The `pipeline.conf` file was removed. The source- and destination-queues of the bots are now configured in the bot configuration itself, thus in the `runtime.conf` file.
The `intelmqctl upgrade-config` command migrates the existing configuration from the `pipeline.conf` file to the individual bot configurations in the `runtime.conf` configuration file.
The `runtime.conf` file was replaced by a `runtime.yaml` file. IntelMQ moves the file for you if it does not find a runtime.conf but a runtime.yaml file. When IntelMQ changes the file, it now writes YAML syntax.
When using the official deb/rpm-packages or the official Docker image
Unfortunately, the automatic upgrade procedures has a flaw.
The packages provide a default runtime configuration, but only for new installations if there is no previously existing installation.
But as the runtime configuration was renamed from `/etc/intelmq/runtime.conf` to `/etc/intelmq/runtime.yaml`, this check comes to nothing, and the `/etc/intelmq/runtime.yaml` get installed.

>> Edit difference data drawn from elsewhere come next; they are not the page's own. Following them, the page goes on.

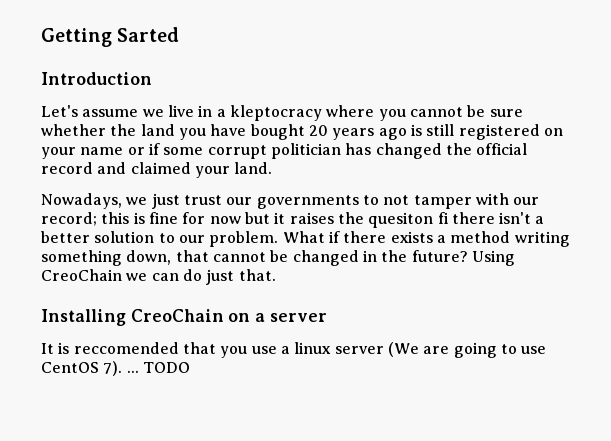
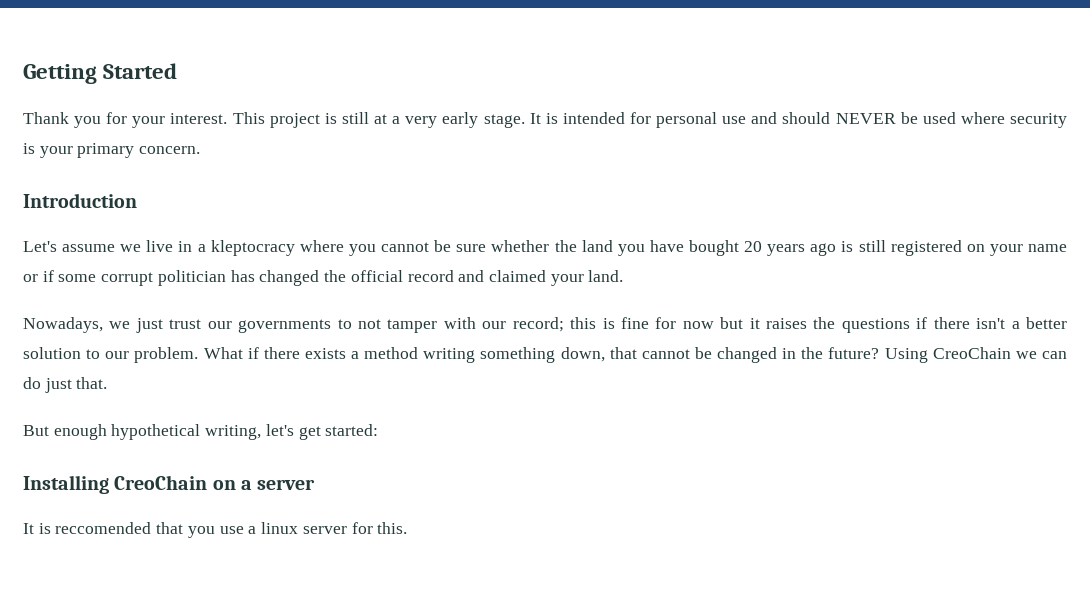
[117,27,180,42] Sarted -> [103,63,178,79] [23,112,1068,128] [23,143,201,158] Started // Thank you for your interest. This project is still at a very early stage. It is intended for personal use and should NEVER be used where security is your primary concern.
[368,212,449,228] quesiton fi -> [841,317,928,333] questions if
(276, 275) none -> [23,424,379,440] // But enough hypothetical writing, let's get started:
[387,342,547,358] [41,361,190,376] (We are going to use CentOS 7). ... TODO -> [351,522,408,534] for this.

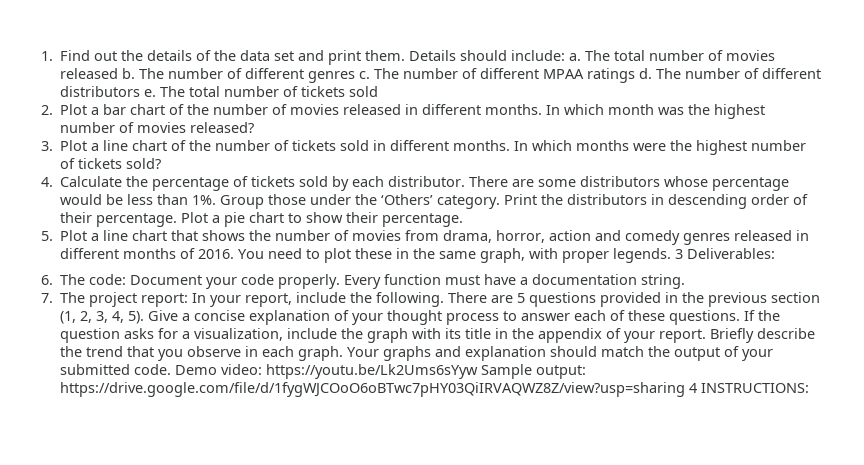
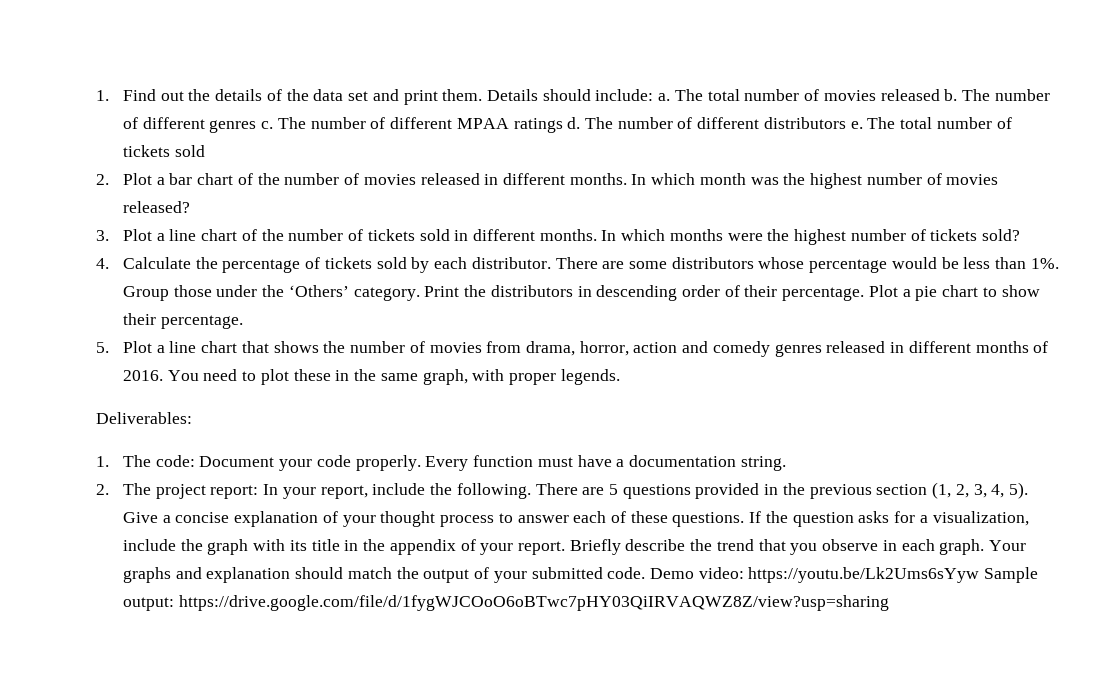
[675,249,684,259] 3 -> (620, 377) //
[41,275,53,285] 6. -> [96,456,109,467] 1.
[41,293,53,303] 7. -> [96,484,109,495] 2.
[689,383,810,393] 4 INSTRUCTIONS: -> (889, 603) none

But only the new filename is considered by IntelMQ itself, so the configuration *appears* to be lost.
To fix this:
- remove the newly provided `runtime.yaml`
- make sure that the `runtime.conf` is the correct file with your correct configuration
- IntelMQ will rename and convert the configuration automatically, but we need to trigger the migration of the `pipeline.conf` and `defaults.conf`:
sudo -u intelmq intelmqctl upgrade-config -f -u v300_pipeline_file_removal
sudo -u intelmq intelmqctl upgrade-config -f -u v300_defaults_file_removal
sudo -u intelmq intelmqctl upgrade-config -f -u v301_deprecations
Tools
intelmqdump
The command `e` for deleting single entries by given IDs has been merged into the command `d` ("delete"), which can now delete either entries by ID or the whole file.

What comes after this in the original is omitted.